* **ASSIGNMENT**
Set down all of the entries below word for word, with the pictures left out.

++++++

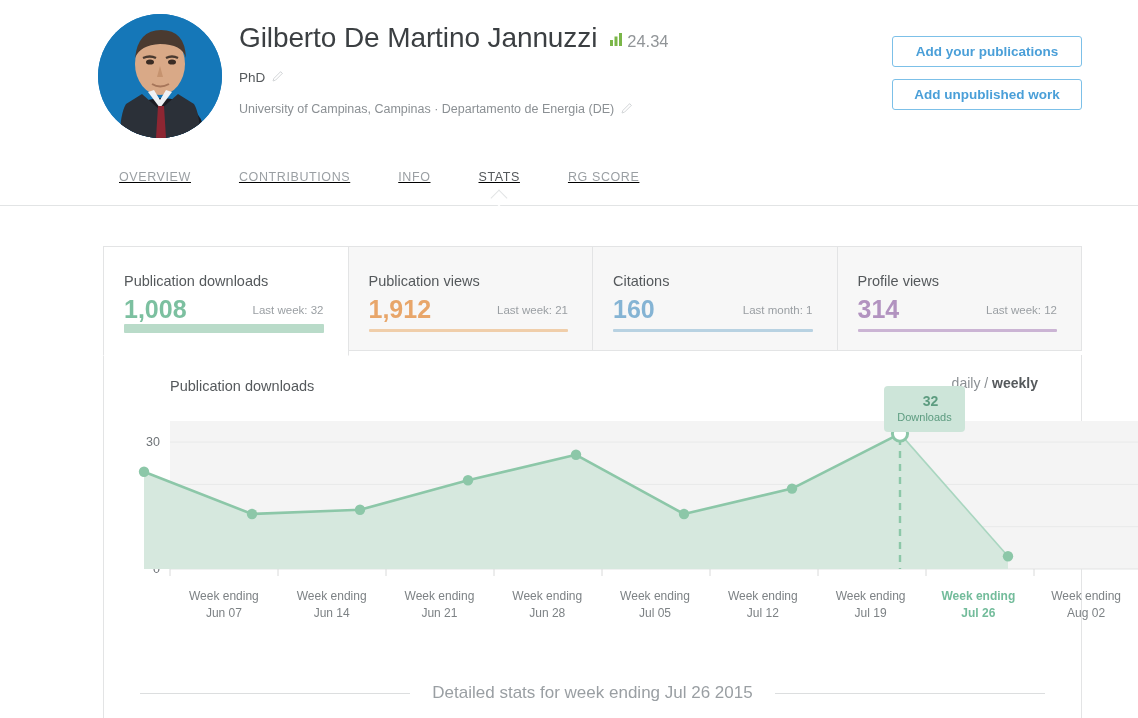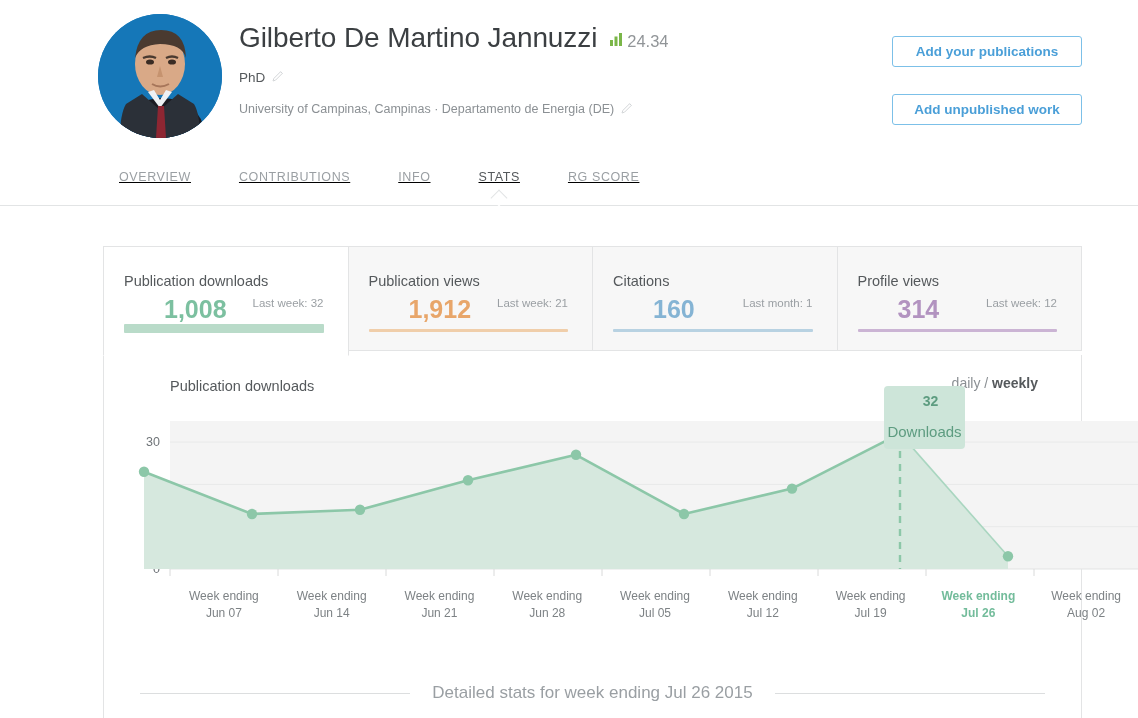--- a/index.html
+++ b/index.html
@@ -52,7 +52,7 @@
   .header-actions {
     position: absolute;
     right: 56px; top: 36px;
-    display: flex; flex-direction: column; gap: 27px;
+    display: flex; flex-direction: column; gap: 12px;
   }
   .btn-outline {
     width: 190px; height: 31px;

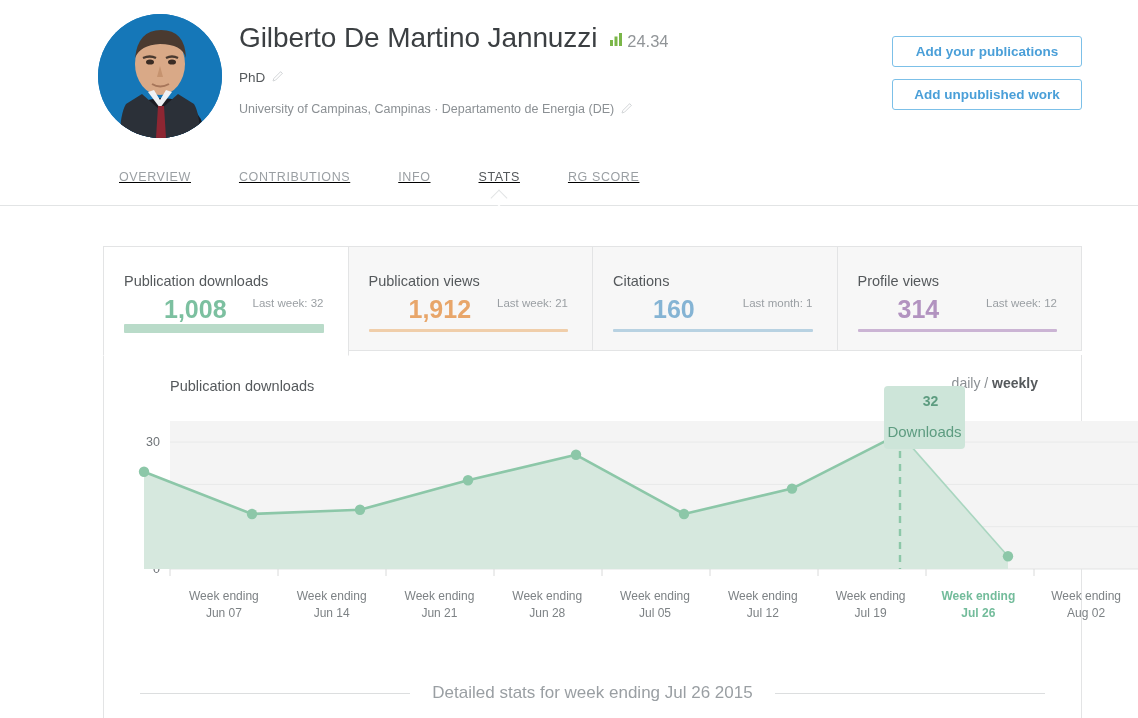--- a/index.html
+++ b/index.html
@@ -119,7 +119,7 @@
     box-shadow: none;
   }
   .stat-title { font-size: 14.5px; color: #55595c; margin-bottom: 8px; }
-  .stat-row { display: flex; align-items: flex-start; justify-content: space-between; margin-left: 40px; }
+  .stat-row { display: flex; align-items: center; justify-content: space-between; }
   .stat-value { font-size: 25px; font-weight: bold; line-height: 1; }
   .stat-sub { font-size: 11.5px; color: #9a9fa3; }
   .stat-bar {

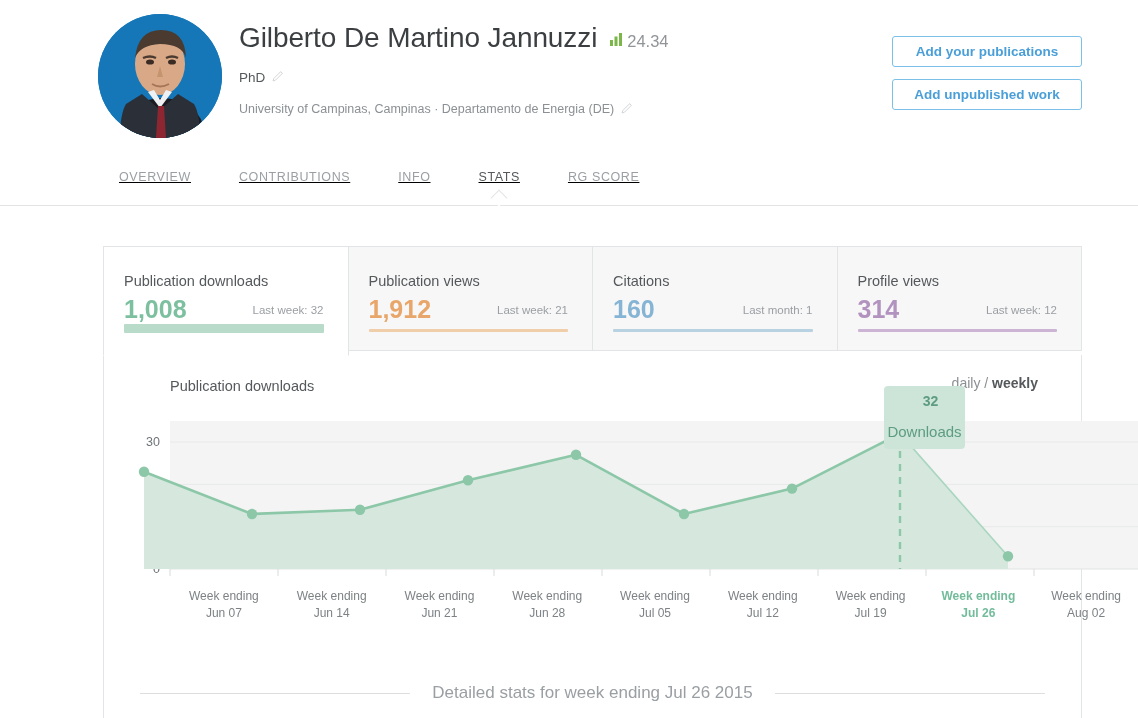--- a/index.html
+++ b/index.html
@@ -168,7 +168,7 @@
     z-index: 5;
   }
   .tooltip-val { font-size: 14px; font-weight: bold; color: #5d9c80; line-height: 1.1; padding-left: 12px; }
-  .tooltip-label { font-size: 15px; color: #5d9c80; margin-top: 14px; }
+  .tooltip-label { font-size: 11px; color: #5d9c80; margin-top: 2px; }
 
   .x-labels {
     position: absolute;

++++++

* **RESULT OF THIS EXERCISE**
--- a/index.html
+++ b/index.html
@@ -52,7 +52,7 @@
   .header-actions {
     position: absolute;
     right: 56px; top: 36px;
-    display: flex; flex-direction: column; gap: 27px;
+    display: flex; flex-direction: column; gap: 12px;
   }
   .btn-outline {
     width: 190px; height: 31px;

--- a/index.html
+++ b/index.html
@@ -119,7 +119,7 @@
     box-shadow: none;
   }
   .stat-title { font-size: 14.5px; color: #55595c; margin-bottom: 8px; }
-  .stat-row { display: flex; align-items: flex-start; justify-content: space-between; margin-left: 40px; }
+  .stat-row { display: flex; align-items: center; justify-content: space-between; }
   .stat-value { font-size: 25px; font-weight: bold; line-height: 1; }
   .stat-sub { font-size: 11.5px; color: #9a9fa3; }
   .stat-bar {

--- a/index.html
+++ b/index.html
@@ -168,7 +168,7 @@
     z-index: 5;
   }
   .tooltip-val { font-size: 14px; font-weight: bold; color: #5d9c80; line-height: 1.1; padding-left: 12px; }
-  .tooltip-label { font-size: 15px; color: #5d9c80; margin-top: 14px; }
+  .tooltip-label { font-size: 11px; color: #5d9c80; margin-top: 2px; }
 
   .x-labels {
     position: absolute;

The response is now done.